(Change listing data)
- Opening Delimiter -

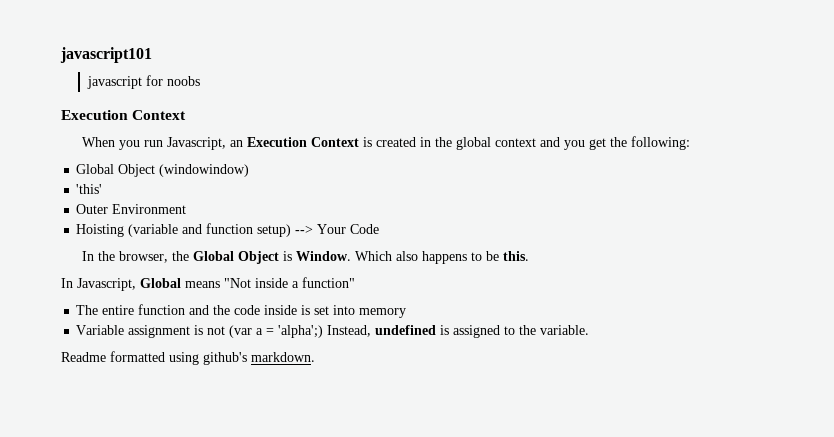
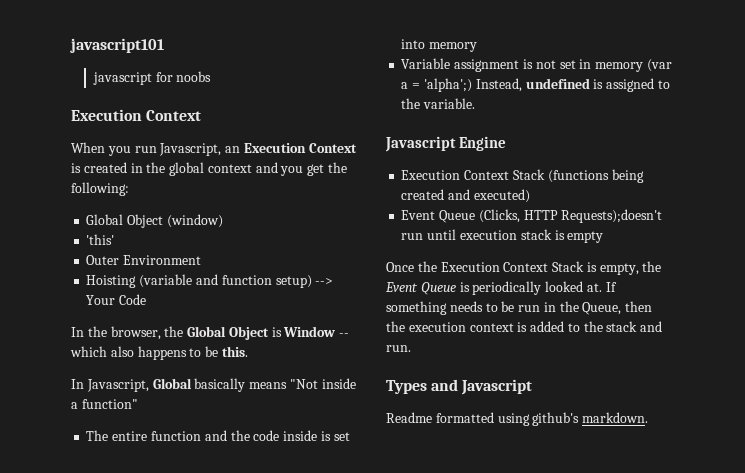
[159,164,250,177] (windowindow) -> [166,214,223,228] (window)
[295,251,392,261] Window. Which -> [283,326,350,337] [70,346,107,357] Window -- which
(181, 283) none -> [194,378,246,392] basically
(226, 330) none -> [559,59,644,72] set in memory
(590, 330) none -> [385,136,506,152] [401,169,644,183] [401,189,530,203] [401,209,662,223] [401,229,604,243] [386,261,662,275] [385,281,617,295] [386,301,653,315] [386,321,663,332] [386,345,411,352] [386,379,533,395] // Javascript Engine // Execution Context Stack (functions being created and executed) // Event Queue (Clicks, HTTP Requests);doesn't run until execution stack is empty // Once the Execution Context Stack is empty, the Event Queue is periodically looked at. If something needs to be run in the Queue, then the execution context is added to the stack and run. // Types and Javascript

- Closing Delimiter -

▶ Your task
Above are the records. Copy the lines beginning at the one that has "(181, 283) none" and ending with the one that has "(226, 330) none", unchanged.

▶ Task output
(181, 283) none -> [194,378,246,392] basically
(226, 330) none -> [559,59,644,72] set in memory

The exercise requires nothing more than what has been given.